*** Given records ***

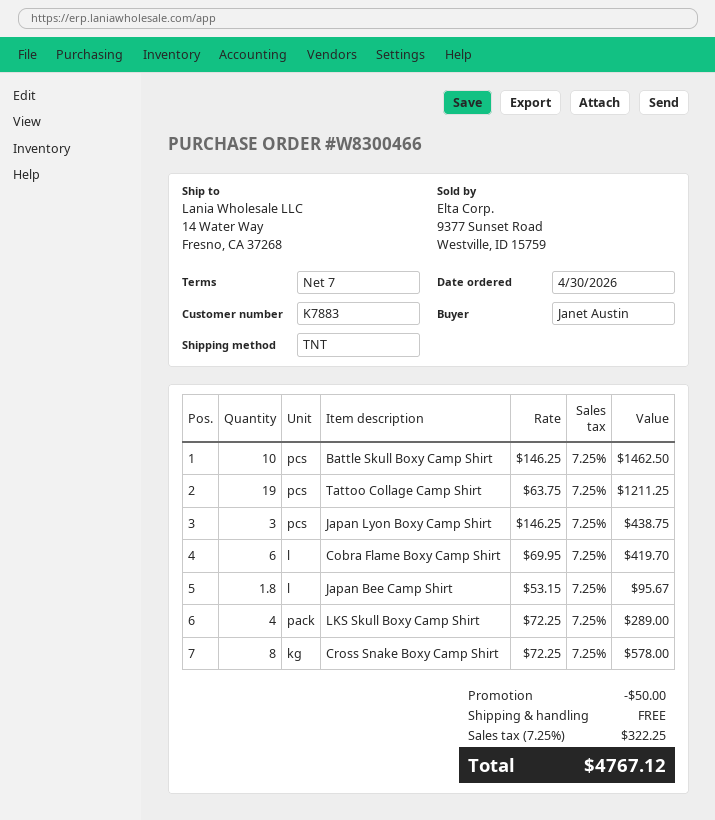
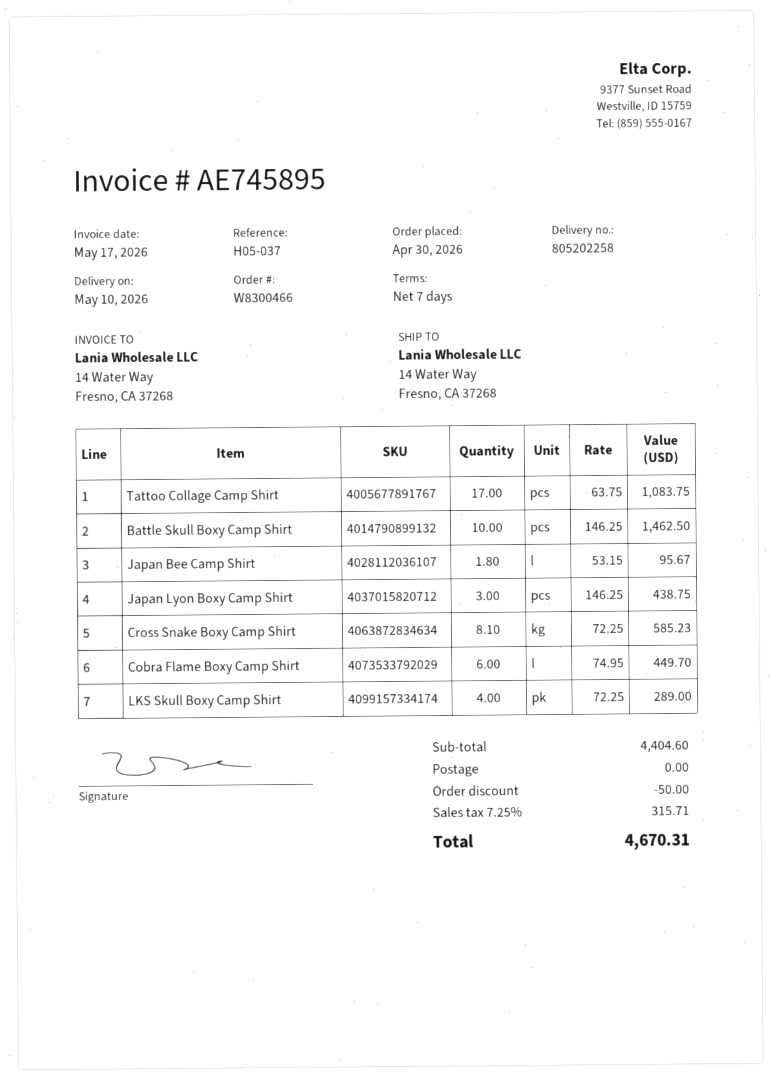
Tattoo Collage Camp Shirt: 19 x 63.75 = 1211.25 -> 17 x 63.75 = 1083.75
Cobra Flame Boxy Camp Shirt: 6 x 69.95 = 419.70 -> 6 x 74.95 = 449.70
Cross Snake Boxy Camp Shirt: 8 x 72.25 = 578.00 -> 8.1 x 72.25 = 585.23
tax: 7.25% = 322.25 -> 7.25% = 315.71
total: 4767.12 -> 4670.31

*** End of Given records ***

* What this task involves:
Pull every line containing the string "Boxy" out of the data above and copy it.

* Answer box:
Cobra Flame Boxy Camp Shirt: 6 x 69.95 = 419.70 -> 6 x 74.95 = 449.70
Cross Snake Boxy Camp Shirt: 8 x 72.25 = 578.00 -> 8.1 x 72.25 = 585.23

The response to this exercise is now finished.